▸ **EXCERPTED RECORDS**
※

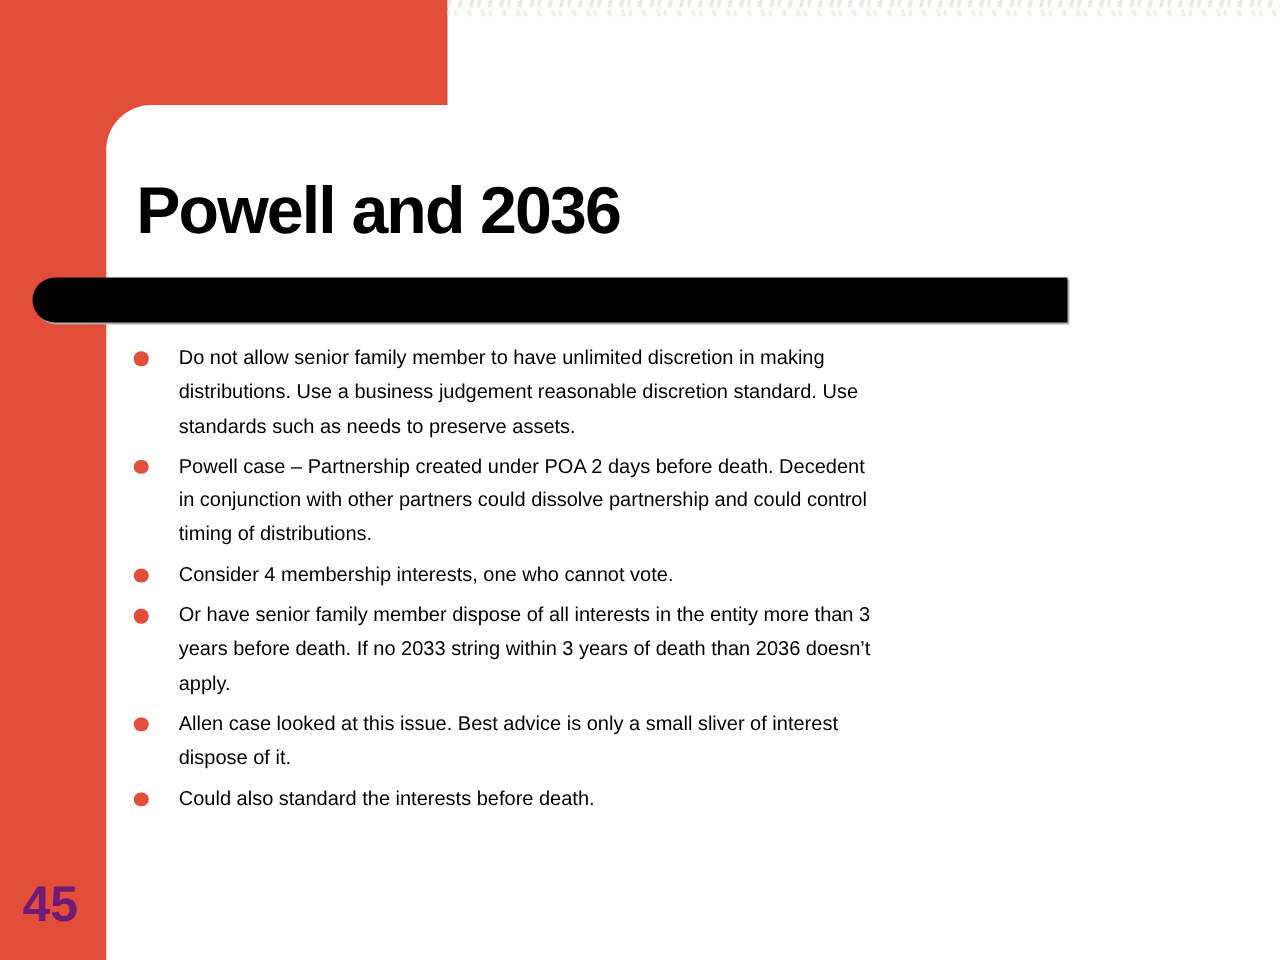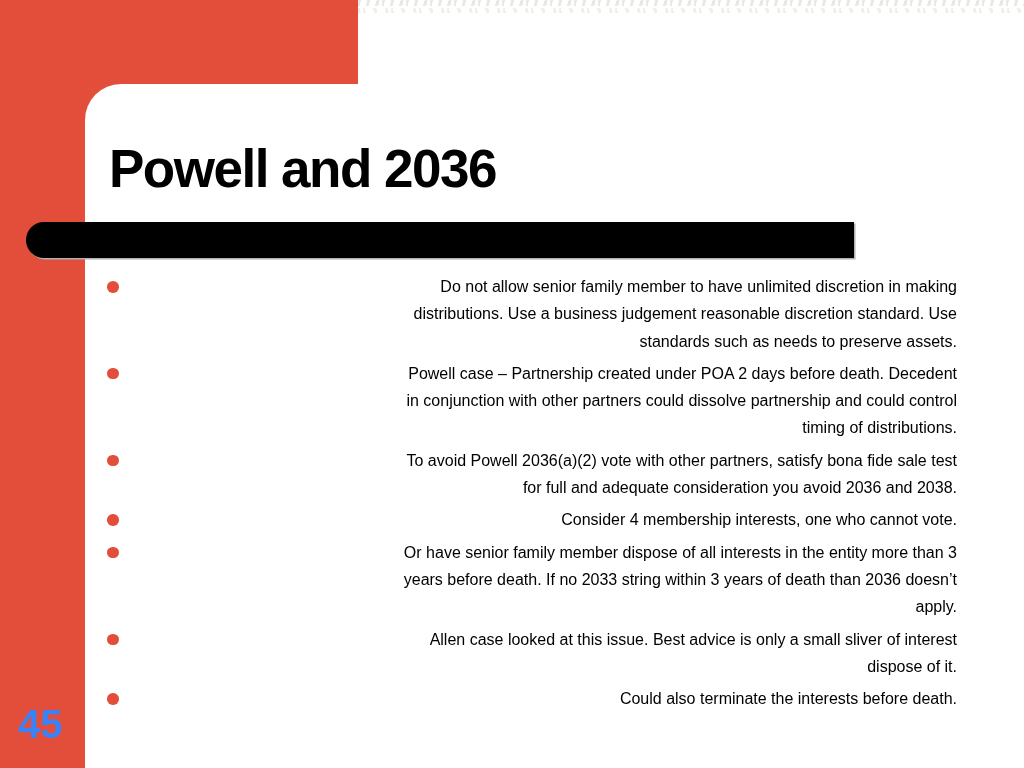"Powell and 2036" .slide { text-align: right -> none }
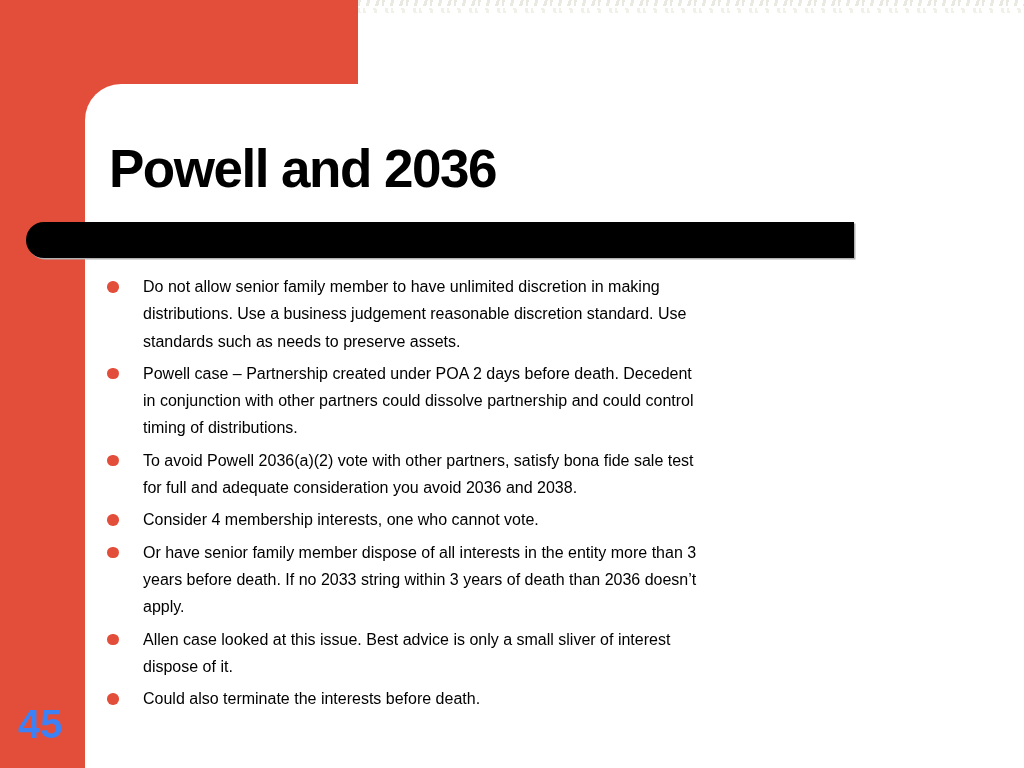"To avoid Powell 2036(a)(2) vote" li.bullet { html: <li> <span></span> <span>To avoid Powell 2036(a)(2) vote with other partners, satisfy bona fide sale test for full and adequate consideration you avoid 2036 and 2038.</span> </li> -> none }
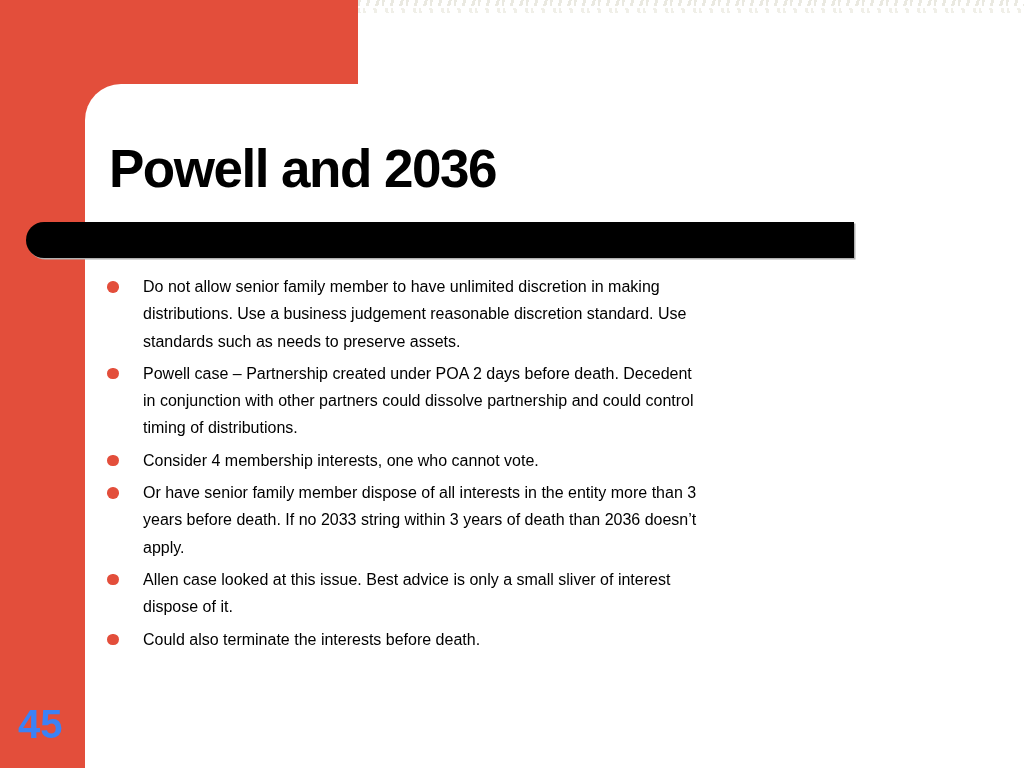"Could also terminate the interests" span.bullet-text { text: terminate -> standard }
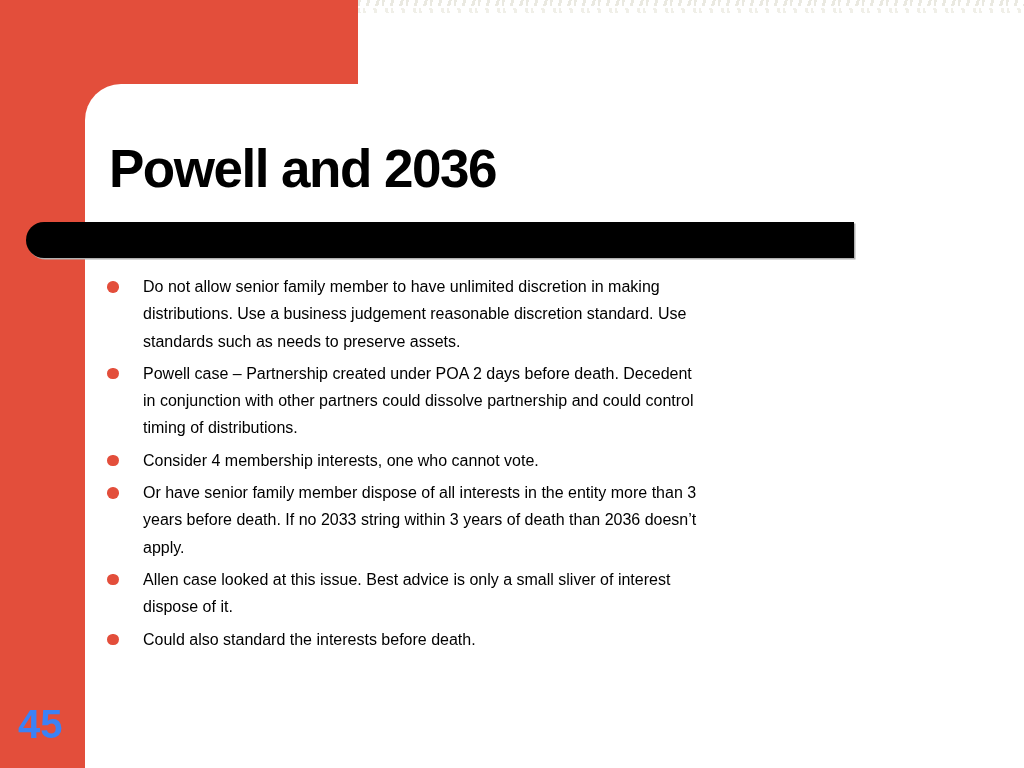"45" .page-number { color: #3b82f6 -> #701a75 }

※

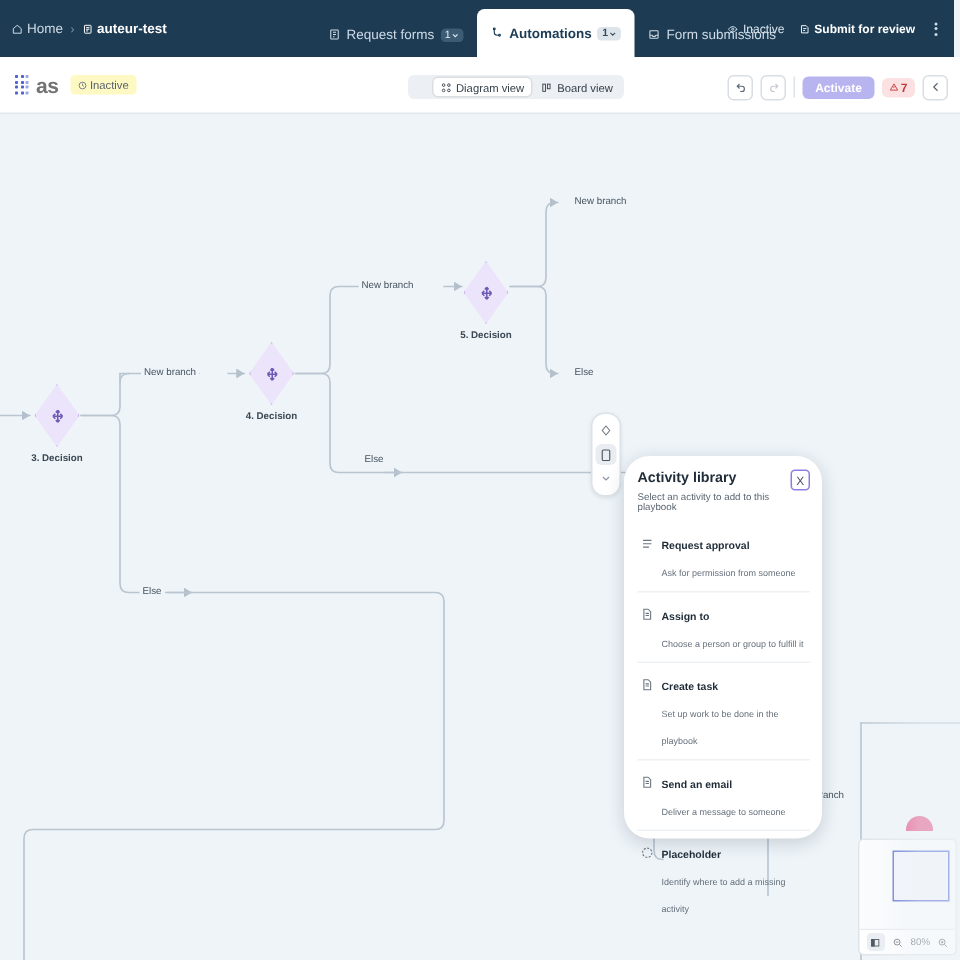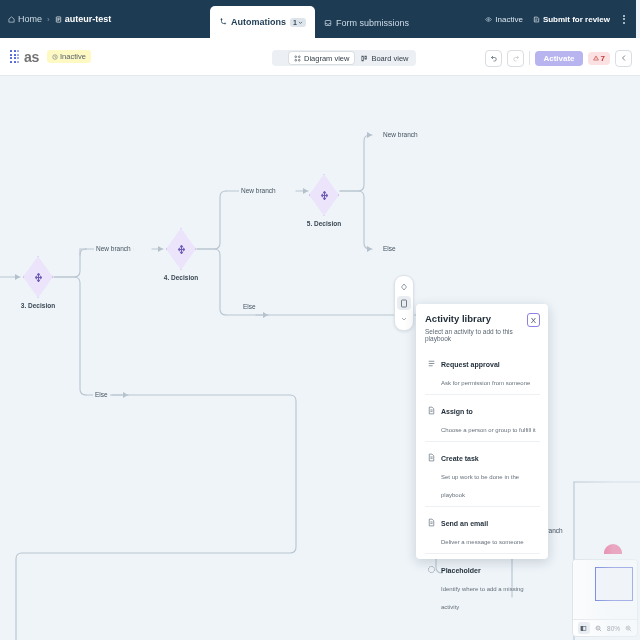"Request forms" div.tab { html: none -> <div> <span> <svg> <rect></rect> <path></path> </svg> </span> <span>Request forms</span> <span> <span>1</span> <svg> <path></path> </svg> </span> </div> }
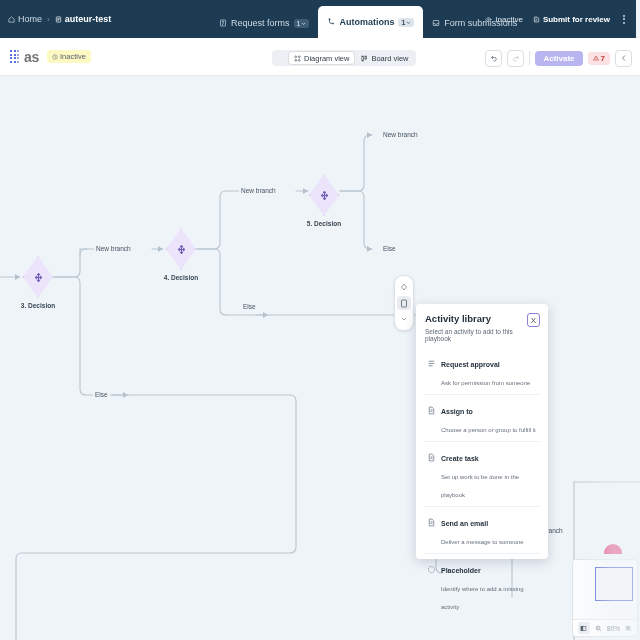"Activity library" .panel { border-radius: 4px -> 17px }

※

▸ **WHAT YOU WILL DO**
Of the lines above, copy only those from the one holding "text-align: right ->" to the one holding "color: #3b82f6 ->", both included, and exclude every image.

▸ **EXERCISE SOLUTION**
"Powell and 2036" .slide { text-align: right -> none }
"To avoid Powell 2036(a)(2) vote" li.bullet { html: <li> <span></span> <span>To avoid Powell 2036(a)(2) vote with other partners, satisfy bona fide sale test for full and adequate consideration you avoid 2036 and 2038.</span> </li> -> none }
"Could also terminate the interests" span.bullet-text { text: terminate -> standard }
"45" .page-number { color: #3b82f6 -> #701a75 }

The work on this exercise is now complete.